Беловолосый сжал кулак так сильно, как только мог. Поднял его. А затем ударил.
Ударил прямо по ране, так сильно, как только мог.
Фирлес вскрикнул от неподдельной боли. И рухнул на землю. Зажал руками рану. Он попытался подняться, но боль оказалась слишком сильна.
Он распростерся на ринге.
Бой был окончен.
Беловолосый победил. Торжествуя, он упал на колени. Вскинул в воздух обе руки. Остальные мальчики бросились на ринг. Окружили его, подняли Беловолосого на плечи. Ведь он победил могущественного Фирлеса и стал их новым чемпионом.
Но когда Беловолосого унесли праздновать, Фирлес все еще оставался лежать на земле в позе эмбриона. Его взгляд метнулся к сидящему в толпе Калибану. Он пожимал руки Лаки и другим богатым зрителям вокруг него, которые обменивались поздравлениями. Затем он повернулся обратно к рингу и увидел лежащего на земле Фирлеса. На мгновение их взгляды встретились.

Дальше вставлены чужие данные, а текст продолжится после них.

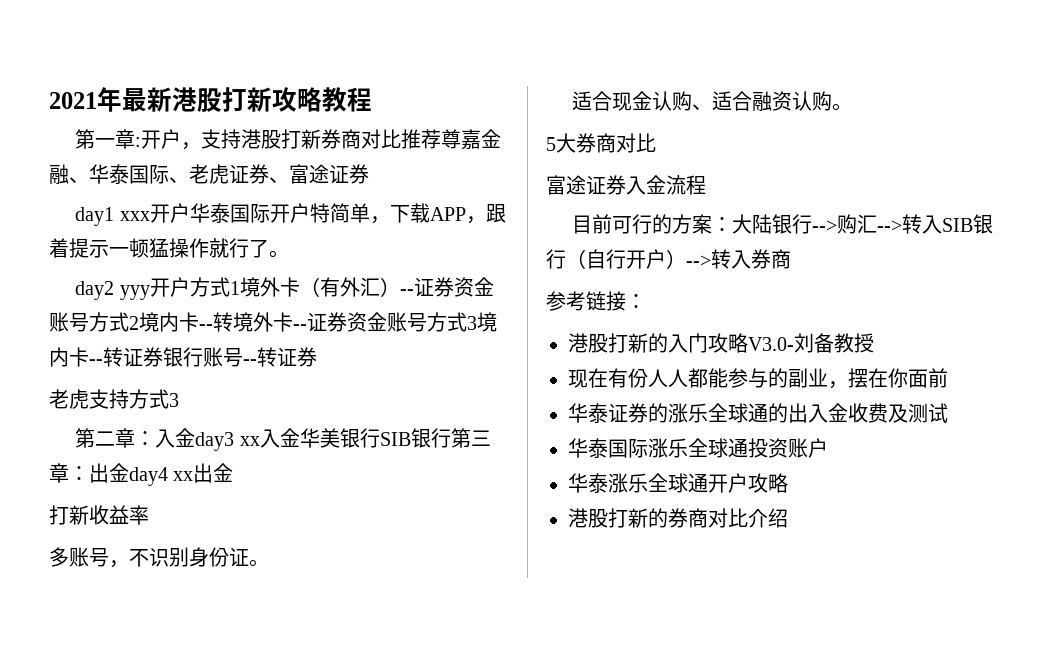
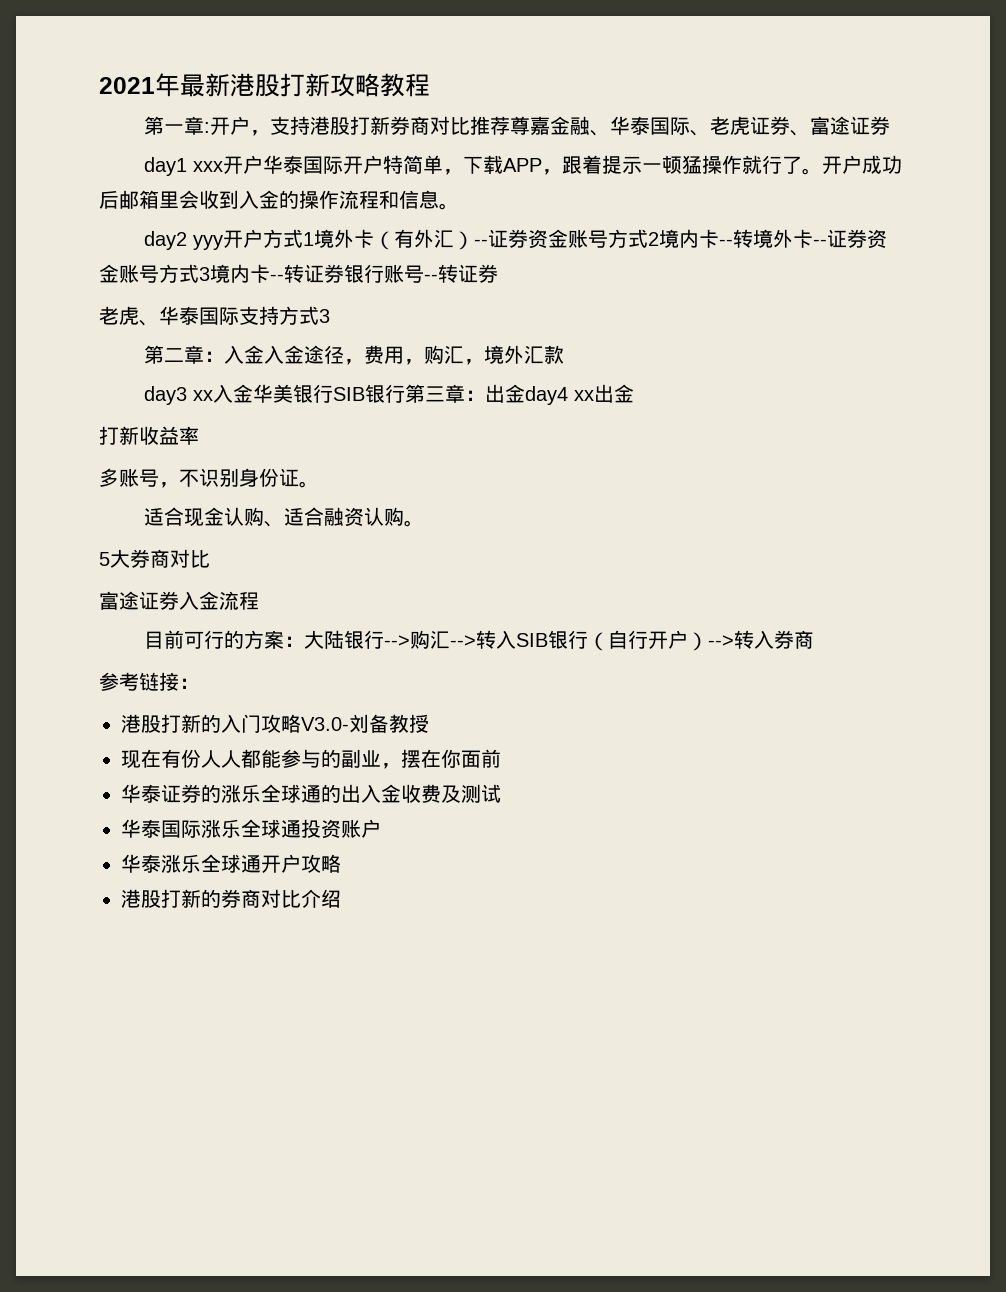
+ 开户成功后邮箱里会收到入金的操作流程和信息。
- 老虎支持方式3
+ 老虎、华泰国际支持方式3
- 第二章：入金day3 xx入金华美银行SIB银行第三章：出金day4 xx出金
+ 第二章：入金入金途径，费用，购汇，境外汇款
+ day3 xx入金华美银行SIB银行第三章：出金day4 xx出金

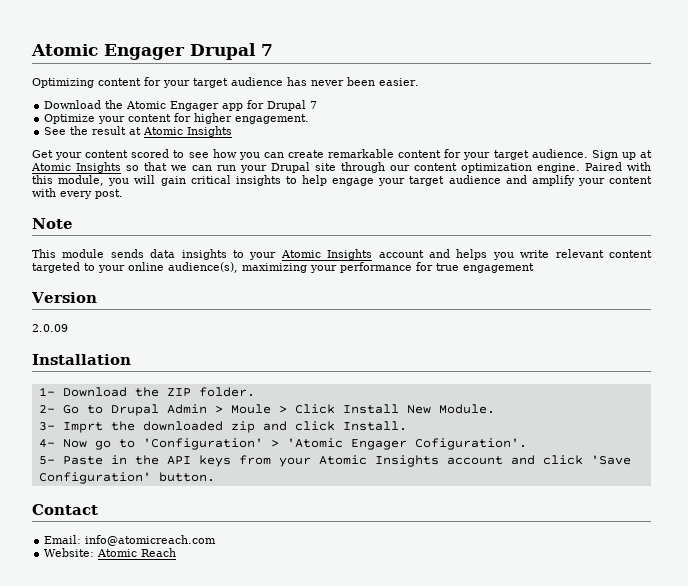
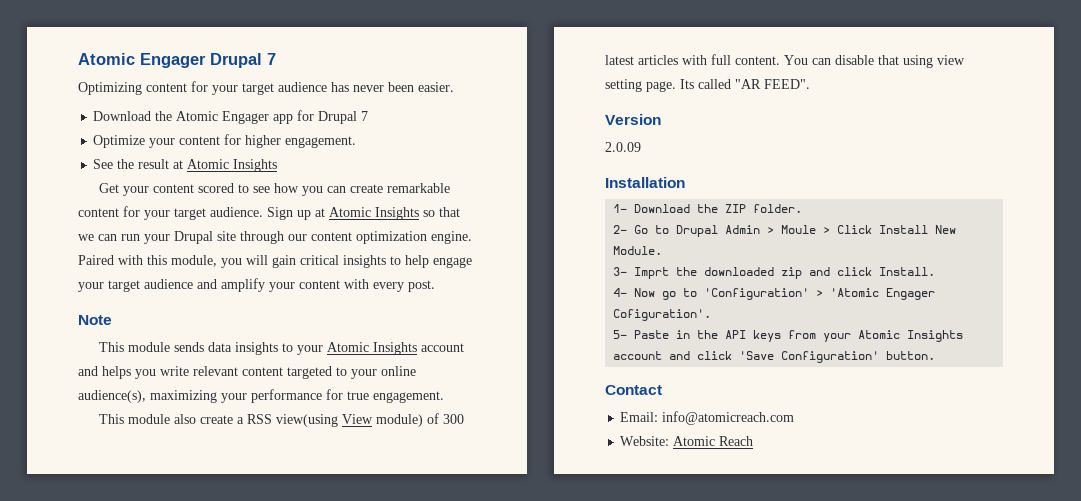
- This module sends data insights to your Atomic Insights account and helps you write relevant content targeted to your online audience(s), maximizing your performance for true engagement
+ This module sends data insights to your Atomic Insights account and helps you write relevant content targeted to your online audience(s), maximizing your performance for true engagement.
+ This module also create a RSS view(using View module) of 300 latest articles with full content. You can disable that using view setting page. Its called "AR FEED".

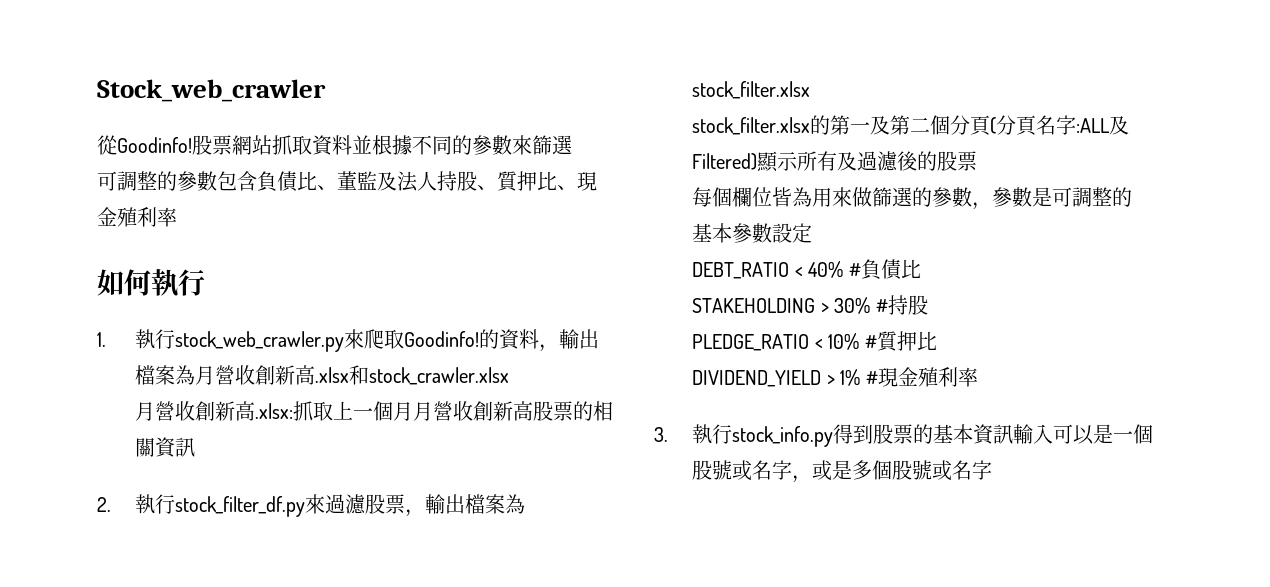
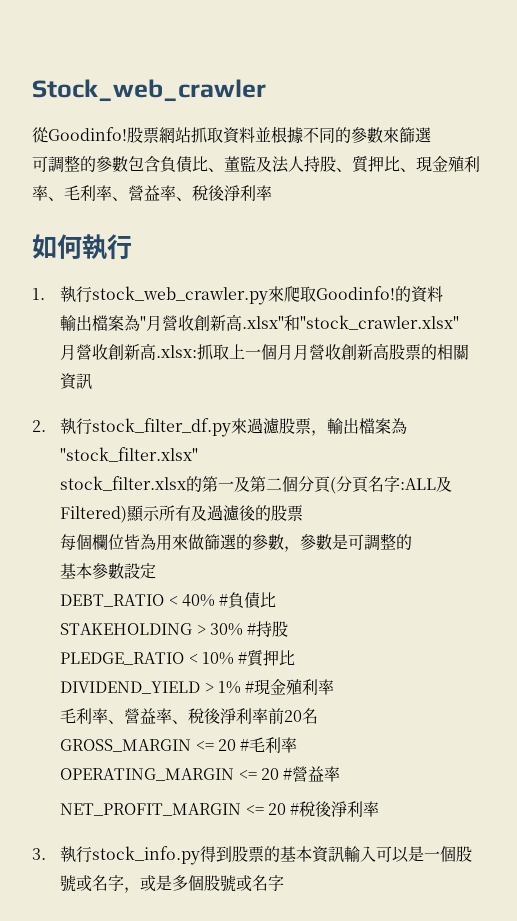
- 可調整的參數包含負債比、董監及法人持股、質押比、現金殖利率
+ 可調整的參數包含負債比、董監及法人持股、質押比、現金殖利率、毛利率、營益率、稅後淨利率
- 的資料，輸出檔案為月營收創新高.xlsx和stock_crawler.xlsx
+ 的資料
+ 輸出檔案為"月營收創新高.xlsx"和"stock_crawler.xlsx"
- 2.執行stock_filter_df.py來過濾股票，輸出檔案為stock_filter.xlsx
+ 2.執行stock_filter_df.py來過濾股票，輸出檔案為"stock_filter.xlsx"
+ 毛利率、營益率、稅後淨利率前20名
+ GROSS_MARGIN <= 20 #毛利率
+ OPERATING_MARGIN <= 20 #營益率
+ NET_PROFIT_MARGIN <= 20 #稅後淨利率

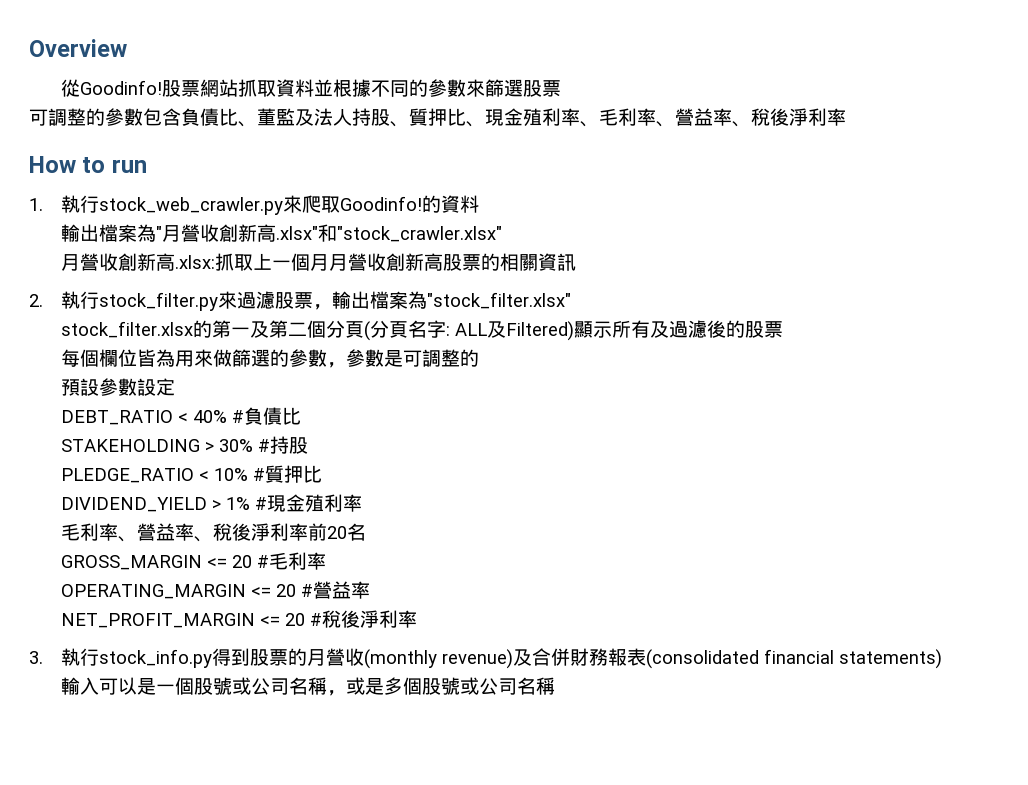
- Stock_web_crawler
+ Overview
- 股票網站抓取資料並根據不同的參數來篩選
+ 股票網站抓取資料並根據不同的參數來篩選股票
- 如何執行
+ How to run
- 2.執行stock_filter_df.py來過濾股票，輸出檔案為"stock_filter.xlsx"
+ 2.執行stock_filter.py來過濾股票，輸出檔案為"stock_filter.xlsx"
- stock_filter.xlsx的第一及第二個分頁(分頁名字:ALL及Filtered)顯示所有及過濾後的股票
+ stock_filter.xlsx的第一及第二個分頁(分頁名字: ALL及Filtered)顯示所有及過濾後的股票
- 基本參數設定
+ 預設參數設定
- 3.執行stock_info.py得到股票的基本資訊輸入可以是一個股號或名字，或是多個股號或名字
+ 3.執行stock_info.py得到股票的月營收(monthly revenue)及合併財務報表(consolidated financial statements)
+ 輸入可以是一個股號或公司名稱，或是多個股號或公司名稱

И тогда Калибан впервые улыбнулся.
Пара карих глаз медленно распахнулась. Небо окрасилось в насыщенный розовый цвет. Фирлес ничего не слышал. Ветерок мягко щекотал его ухо. Он думал, что когда откроет глаза, то окажется посреди слухового хаоса. Люди кричат в агонии, бушует пожар из-за разлившегося топлива. Но вокруг было спокойно. Устрашающе спокойно. Он сделал глубокий вдох, затем медленный выдох. Губы его расплылись в довольной улыбке.
– Твою мать, я умер.
Внезапно над ним нависла длинная зловещая тень. Мужчина. Его силуэт вырисовывался на фоне солнца. Но Фирлес знал, кто он такой. Был уверен.
– Господь?
– Для некоторых – вполне возможно, – хмыкнул Вишез.
Его одежда была изодрана в клочья, все лицо в синяках и кровоподтеках после аварийной посадки.
– А, это ты. – Фирлес вздохнул. – Я думал, что умер. Я был так счастлив.
Вишез помог Фирлесу подняться на ноги. Примерно в десяти метрах от него лежало то, что осталось от лунного прыгуна. Корабль превратился в неузнаваемую искореженную груду металла и стекла. Они приземлились где-то на задворках – не только города, но и, похоже, всего мира. Над ними возвышались генераторы атмосферы. Они извергали пар на сотни метров в воздух, чтобы превратить эту богом забытую планету в место, где люди могли бы жить, не рискуя задохнуться.
Самой сложной частью терраформирования планеты стало регулирование атмосферы с целью сделать ее пригодной для жизни. Хотя Марс всегда считался ближайшей к Земле планетой с точки зрения обитаемости, он имел радикально иную атмосферу, которая почти полностью состояла из углекислого газа, небольшого количества азота и самой малости аргона. Кроме того, она была невероятно разреженной. Для того, чтобы начать строительство следующего великого мегаполиса во Вселенной, терраформерам было мало просто изменить состав атмосферы. Им предстояло создать совершенно новую. Так и появился атмосферный генератор – труба размером с Эйфелеву башню, которая извергала насыщенный азотом, кислородом и небольшим количеством аргона пар на сотни метров в воздух. Такие башни называли стеками. Для того, чтобы создать на Марсе земную атмосферу, требовались сотни таких устройств.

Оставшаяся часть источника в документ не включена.